Toute loi touchant les personnes vulnérables ou les formes de gestion du secteur aura nécessairement un impact sur les Établissements et services inscrits dans ces champs.

Pour autant, les textes évoqués ne s'adressent pas directement à cette "cible", notamment, et on peut le regretter, la loi ESS qui semble ignorer les quelques 1,5 millions de salariés des branches BASS et BAD ainsi que les enjeux portés par les fédérations employeurs du secteur.

Les effets de ces textes seront sans doute à mesurer à plus long terme, ce qui est plutôt heureux car notre secteur ne peut vivre la "révolution permanente".

L'ensemble des réformes introduites depuis 10 ans réclament un processus d'assimilation et surtout d'accommodation nécessairement long. C'est en marche, mais il demeure urgent de ne pas trop multiplier les réformes.

Bonnes pratiques, évaluation, gestion maitrisée, réseaux, planification et dialogue social demeurent selon moi les axes prioritaires actuels.

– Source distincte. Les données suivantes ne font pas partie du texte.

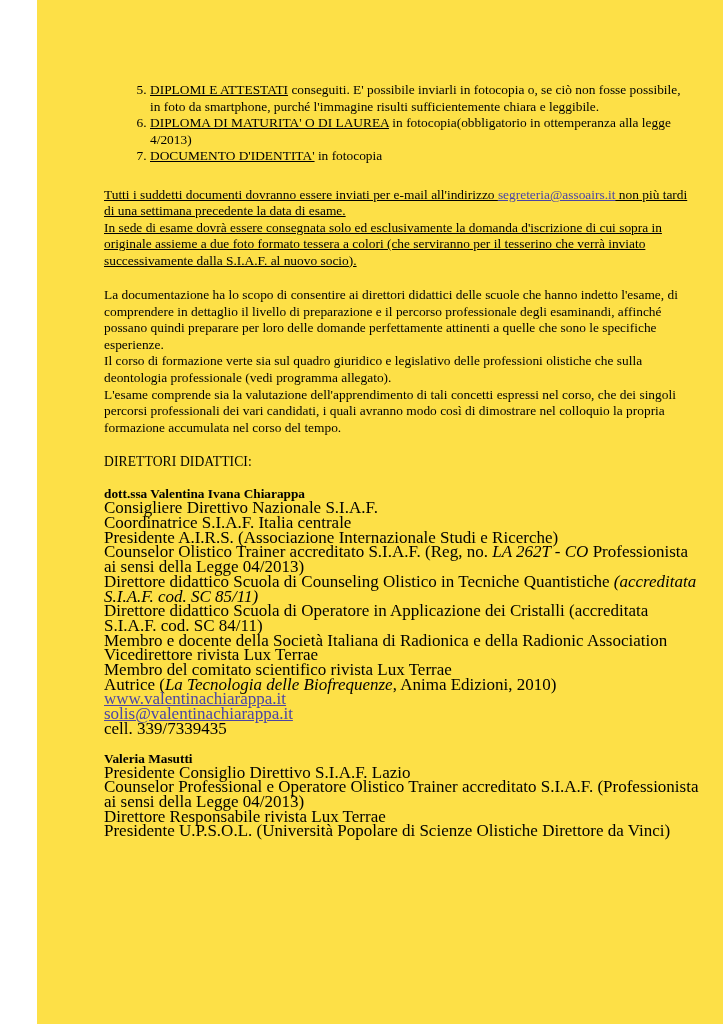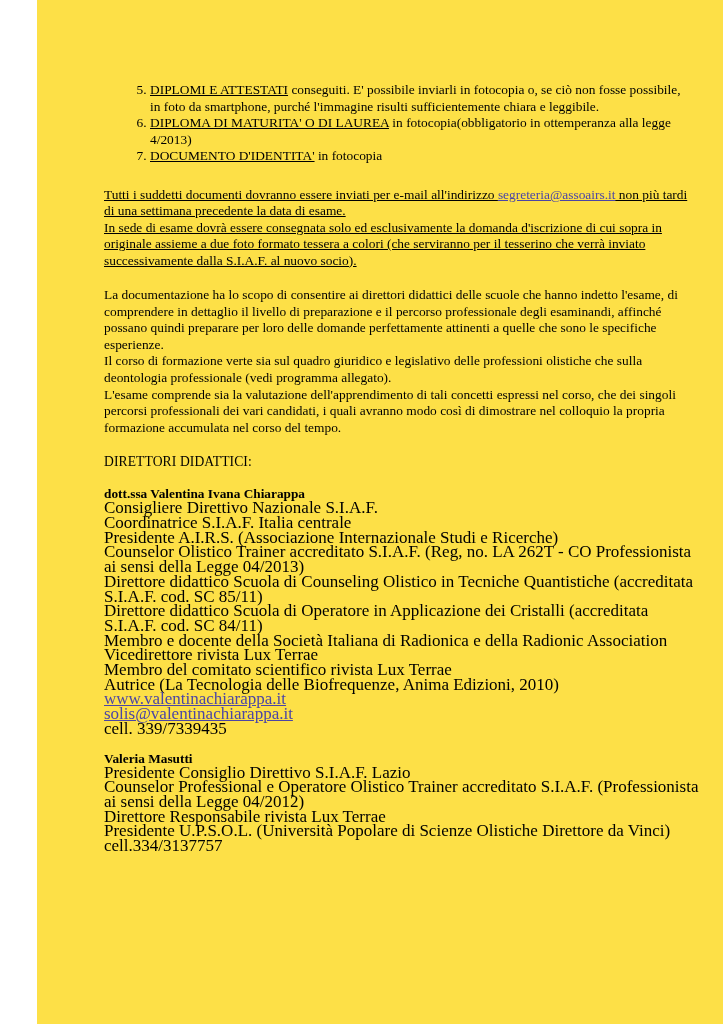--- a/index.html
+++ b/index.html
@@ -37,21 +37,21 @@
     font-size: 13.4px;
     line-height: 16.6px;
     margin: 0;
     padding: 0;
     text-align: left;
   }
   ol.doc-list > li::marker {
     font-size: 13.4px;
   }
   .u { text-decoration: underline; }
-  .i { }
+  .i { font-style: italic; }
 
   
   .block {
     font-size: 13.4px;
     line-height: 16.4px;
   }
   .p-underlined {
     text-decoration: underline;
   }
   .spacer-14 { height: 14px; }
@@ -147,21 +147,20 @@
         <div>cell. 339/7339435</div>
       </div>
     </div>
 
     <div class="spacer-14"></div>
 
     <div>
       <div class="person-name">Valeria Masutti</div>
       <div class="person-lines wide">
         <div>Presidente Consiglio Direttivo S.I.A.F. Lazio</div>
-        <div>Counselor Professional e Operatore Olistico Trainer accreditato S.I.A.F. (Professionista ai sensi della Legge 04/2012)</div>
+        <div>Counselor Professional e Operatore Olistico Trainer accreditato S.I.A.F. (Professionista ai sensi della Legge 04/2013)</div>
         <div>Direttore Responsabile rivista Lux Terrae</div>
         <div>Presidente U.P.S.O.L. (Università Popolare di Scienze Olistiche Direttore da Vinci)</div>
-        <div>cell.334/3137757</div>
       </div>
     </div>
 
   </div>
 </div>
 
 </body></html>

Comment voyez-vous en 3 mots le directeur de demain, avec l'évolution des législations et plus généralement du secteur social et médico-social ?  

JC Bernadat :

Le directeur de demain sera un manager et non plus un gestionnaire. Ce dernier dispose d'une autorité concédée par l'employeur et par son statut et n'est plus suffisante au regard du contexte. Le manager acquiert son autorité par sa capacité à contribuer au bien-être des équipes, à faire de leurs membres des adeptes impliquées et volontaires des pratiques et de l'organisation mises en œuvre. Pour ce faire, il devra assurer un management participatif, informatif, formatif et évaluatif qui  impulse un développement continu des compétences, des conditions de travail satisfaisantes et une autonomie chez les professionnels concernés. Dans le même temps, le résident, l'usager sera considérer, pleinement, comme un client exigeant un service d'excellence. Le directeur de demain sera donc un manager, chef d'entreprise mais toujours garant d'un humanisme puissant et de valeurs intangibles. A ce titre, la gestion de l'information constituera un outil essentiel au service du management.

En conclusion, on peut souligner que ces trois questions et leurs réponses sont en synergie. Dans une société du risque zéro qui légifère jusqu'au moindre détail pour se prémunir de tout risque et positionne l'usager comme client, alors qu'elle dispose de finances en régression et accroit les droits des professionnels, le futur directeur ne pourra plus seulement gérer son établissement mais devra être innovant, créatif, visionnaire et disposer d'un leadership incontestable afin de connecter ces paramètres multiples et complexes.

Trois mots clés pour finir : leadership du manager, compétences des équipes et gestion de l'information.

Ph Gaudon :

A mon sens, le directeur de demain devra faire preuve d'une grande capacité d'anticipation. La démarche qualité sera également incontournable, bien qu'elle soit engagée aujourd'hui, notamment avec les procédures d'évaluations interne et externe. Enfin, des coopérations entre établissements et plus généralement entre les secteurs sanitaire et social et médico-social devront se mettre en place.